Change detection outputs
Segment Open

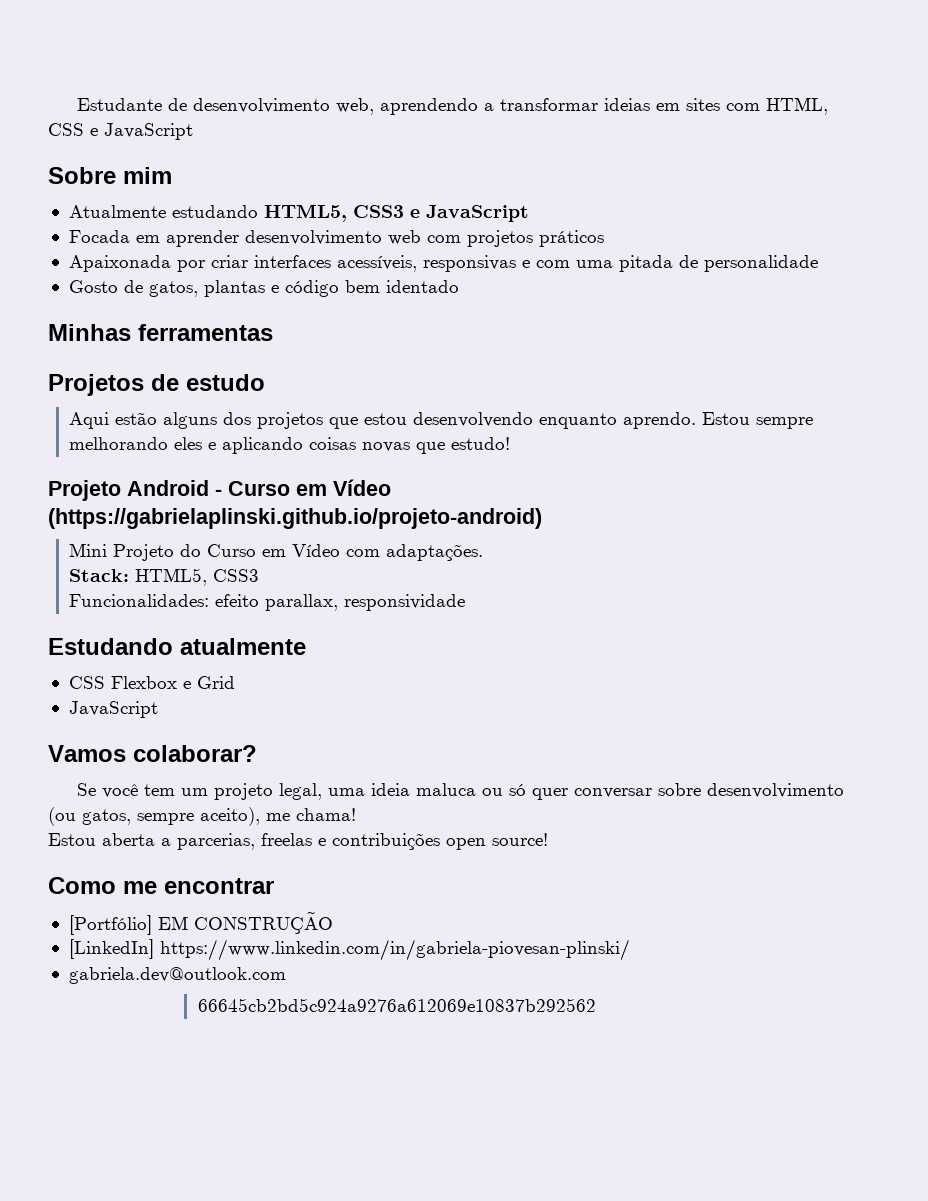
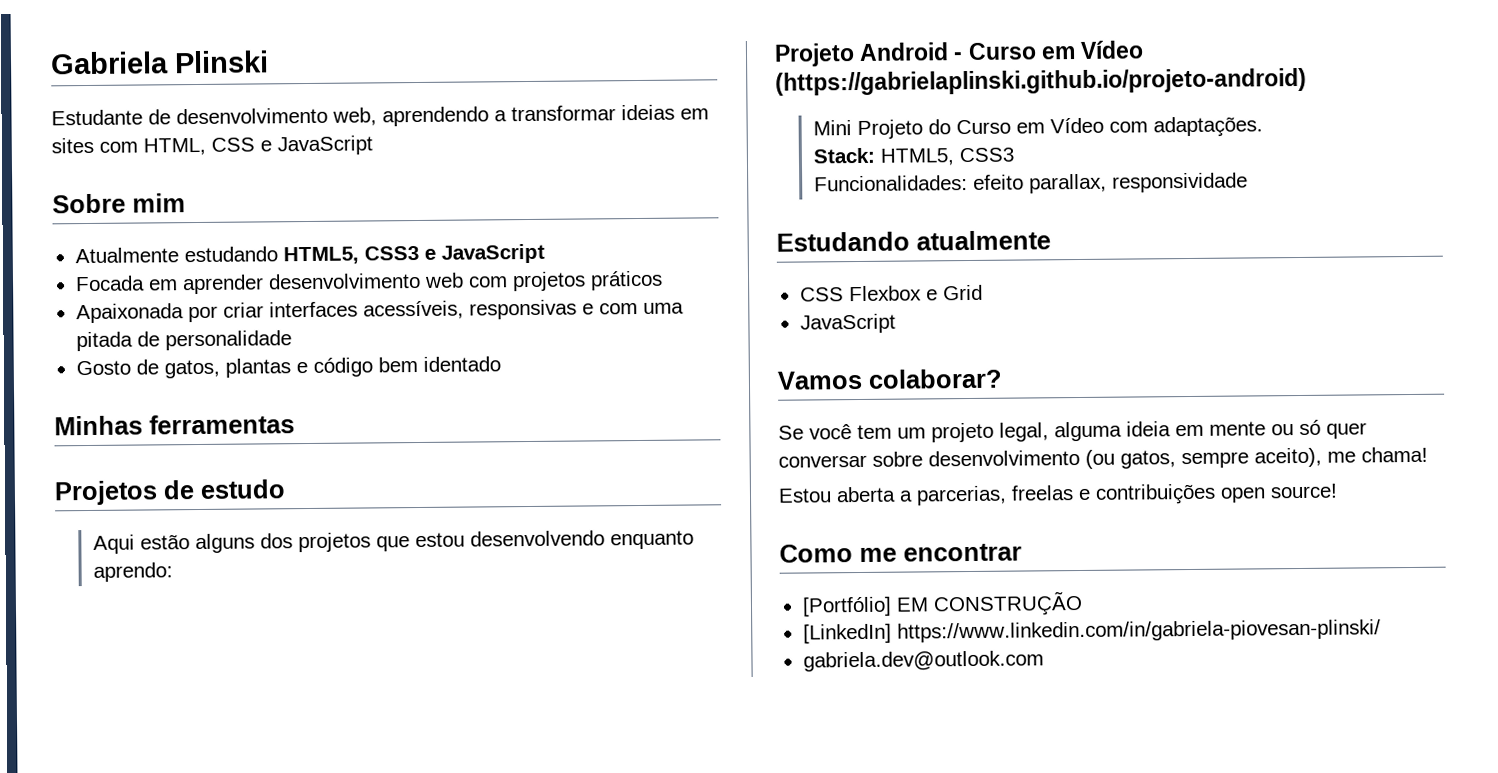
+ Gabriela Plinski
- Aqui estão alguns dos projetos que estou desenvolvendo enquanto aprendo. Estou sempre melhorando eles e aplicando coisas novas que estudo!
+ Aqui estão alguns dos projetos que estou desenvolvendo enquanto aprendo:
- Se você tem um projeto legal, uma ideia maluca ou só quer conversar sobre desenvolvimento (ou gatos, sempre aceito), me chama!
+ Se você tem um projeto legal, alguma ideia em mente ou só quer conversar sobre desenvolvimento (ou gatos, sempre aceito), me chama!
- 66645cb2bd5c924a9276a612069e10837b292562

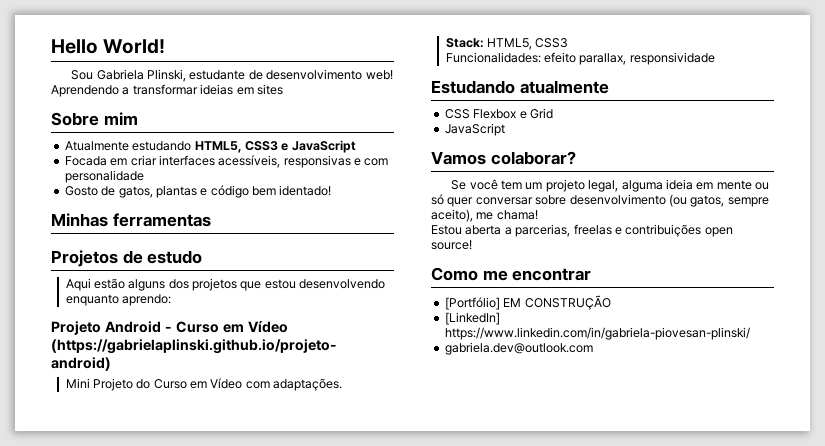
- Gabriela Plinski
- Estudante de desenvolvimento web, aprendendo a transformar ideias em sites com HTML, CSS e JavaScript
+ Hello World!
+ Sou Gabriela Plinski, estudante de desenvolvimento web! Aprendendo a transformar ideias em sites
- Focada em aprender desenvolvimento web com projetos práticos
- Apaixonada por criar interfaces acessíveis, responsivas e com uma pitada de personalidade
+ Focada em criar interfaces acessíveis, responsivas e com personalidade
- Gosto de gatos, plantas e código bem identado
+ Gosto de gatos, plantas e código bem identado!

Segment Closed
Segment Open

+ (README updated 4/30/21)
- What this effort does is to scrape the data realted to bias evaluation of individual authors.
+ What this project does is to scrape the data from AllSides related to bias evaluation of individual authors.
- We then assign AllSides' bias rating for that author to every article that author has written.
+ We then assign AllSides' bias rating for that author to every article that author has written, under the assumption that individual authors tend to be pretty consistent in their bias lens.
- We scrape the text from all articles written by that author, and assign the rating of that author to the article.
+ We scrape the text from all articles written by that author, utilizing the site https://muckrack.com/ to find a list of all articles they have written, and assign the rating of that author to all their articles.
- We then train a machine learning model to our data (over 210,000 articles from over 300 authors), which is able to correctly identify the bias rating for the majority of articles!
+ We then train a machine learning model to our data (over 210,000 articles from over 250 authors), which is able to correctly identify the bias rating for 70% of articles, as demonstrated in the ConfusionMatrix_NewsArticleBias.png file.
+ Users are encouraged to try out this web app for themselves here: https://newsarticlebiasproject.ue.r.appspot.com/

Segment Closed

--- Directions for this task ---
Of the entries above, repeat exactly the lines from the line with "- We scrape" through the line with "Users are encouraged", both of them included.

--- Solution to the problem ---
- We scrape the text from all articles written by that author, and assign the rating of that author to the article.
+ We scrape the text from all articles written by that author, utilizing the site https://muckrack.com/ to find a list of all articles they have written, and assign the rating of that author to all their articles.
- We then train a machine learning model to our data (over 210,000 articles from over 300 authors), which is able to correctly identify the bias rating for the majority of articles!
+ We then train a machine learning model to our data (over 210,000 articles from over 250 authors), which is able to correctly identify the bias rating for 70% of articles, as demonstrated in the ConfusionMatrix_NewsArticleBias.png file.
+ Users are encouraged to try out this web app for themselves here: https://newsarticlebiasproject.ue.r.appspot.com/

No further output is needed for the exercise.